Required work:
Below are entries; output exactly the lines from the one with "html: <span>0.29 Acres" to the one with "html: <span>Potential for", both included, and nothing else.
Top of Extracted records
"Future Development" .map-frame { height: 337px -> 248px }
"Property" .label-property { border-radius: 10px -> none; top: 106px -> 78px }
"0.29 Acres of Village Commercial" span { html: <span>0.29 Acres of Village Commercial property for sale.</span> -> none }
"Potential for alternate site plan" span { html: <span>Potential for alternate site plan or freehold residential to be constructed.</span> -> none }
Bottom of Extracted records
Top of Extracted records
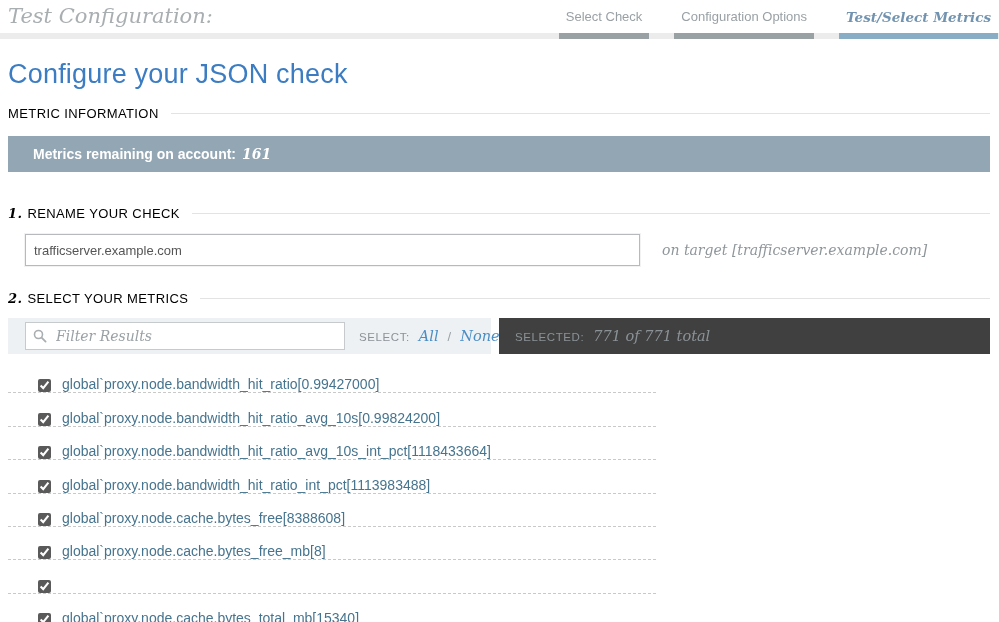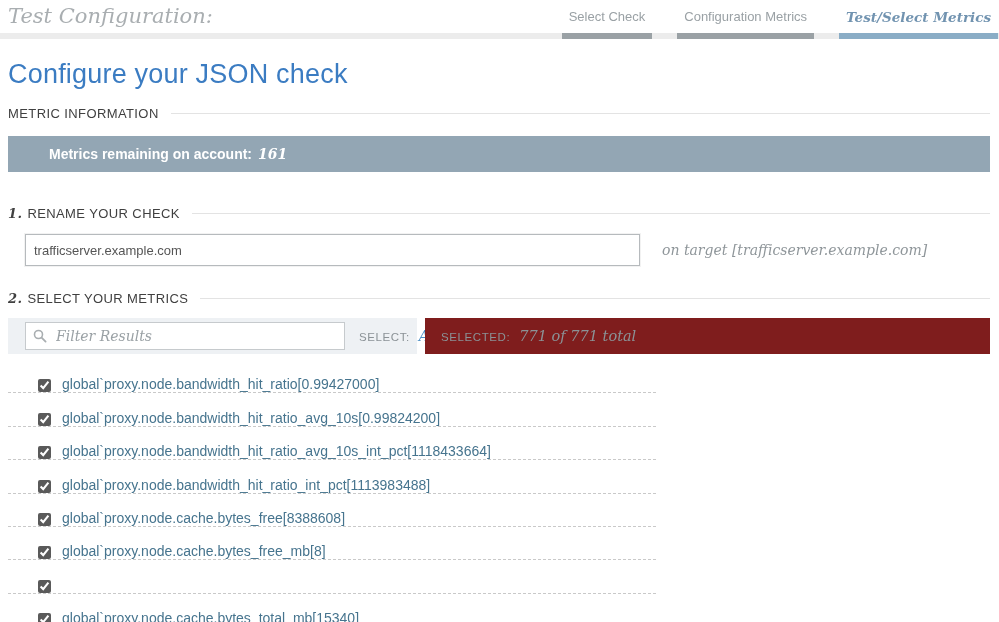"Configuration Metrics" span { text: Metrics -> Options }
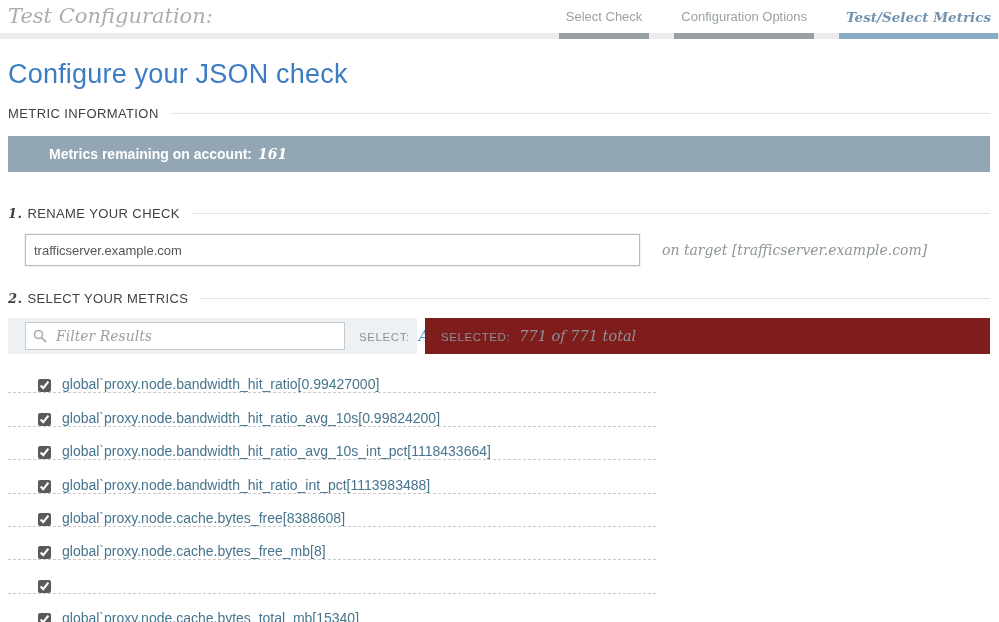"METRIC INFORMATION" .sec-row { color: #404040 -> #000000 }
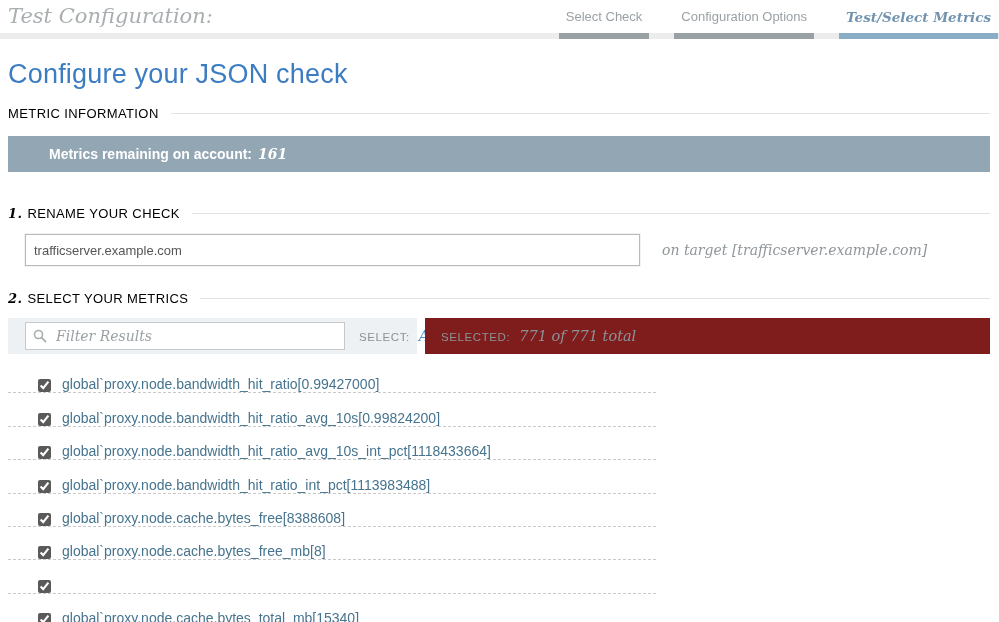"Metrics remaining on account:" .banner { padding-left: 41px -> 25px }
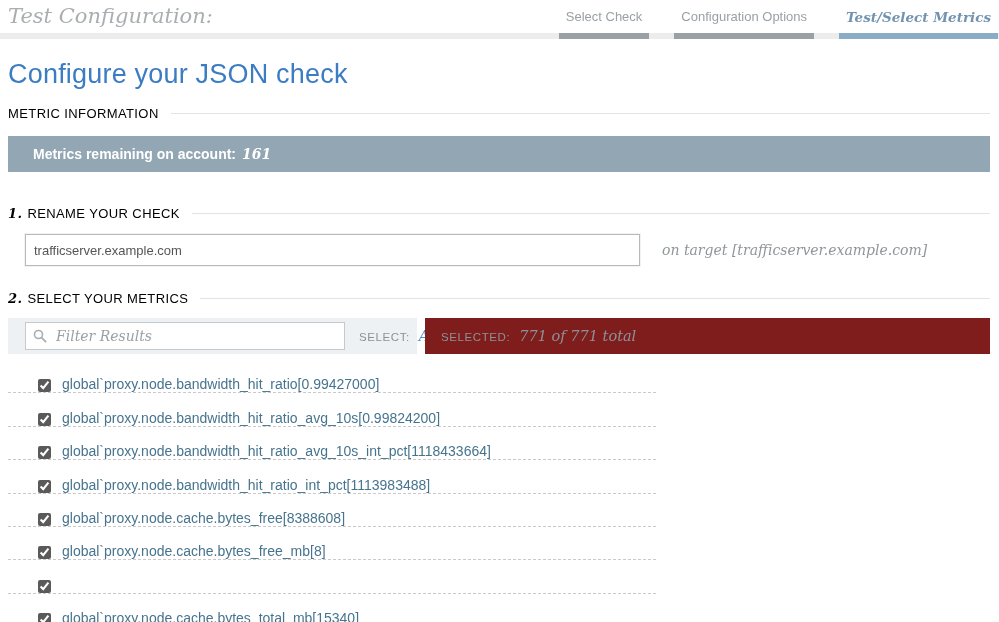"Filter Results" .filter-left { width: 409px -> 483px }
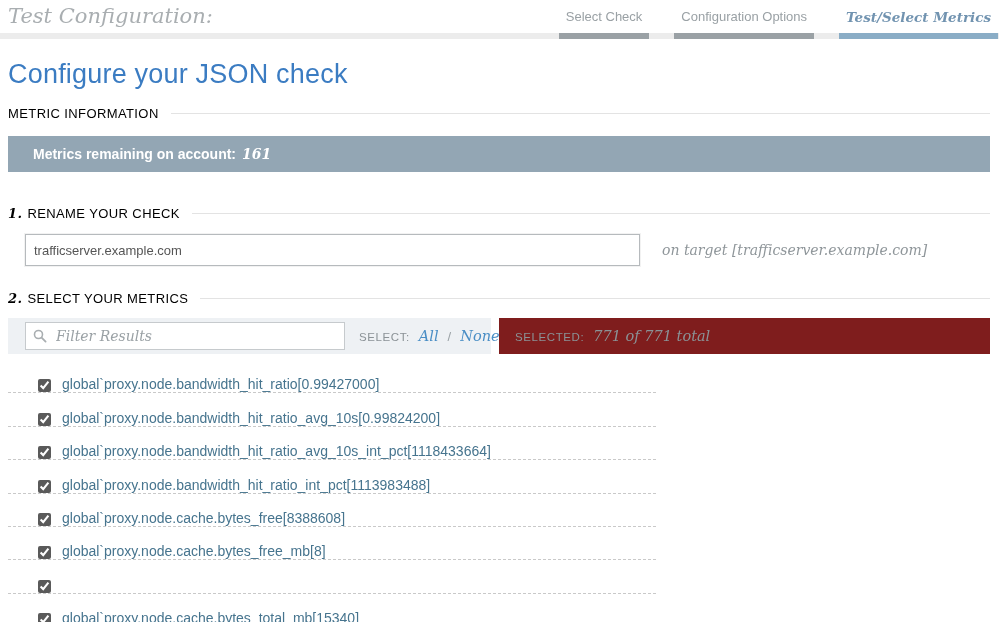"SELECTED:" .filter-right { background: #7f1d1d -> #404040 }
Bottom of Extracted records
Answer to this task:
"0.29 Acres of Village Commercial" span { html: <span>0.29 Acres of Village Commercial property for sale.</span> -> none }
"Potential for alternate site plan" span { html: <span>Potential for alternate site plan or freehold residential to be constructed.</span> -> none }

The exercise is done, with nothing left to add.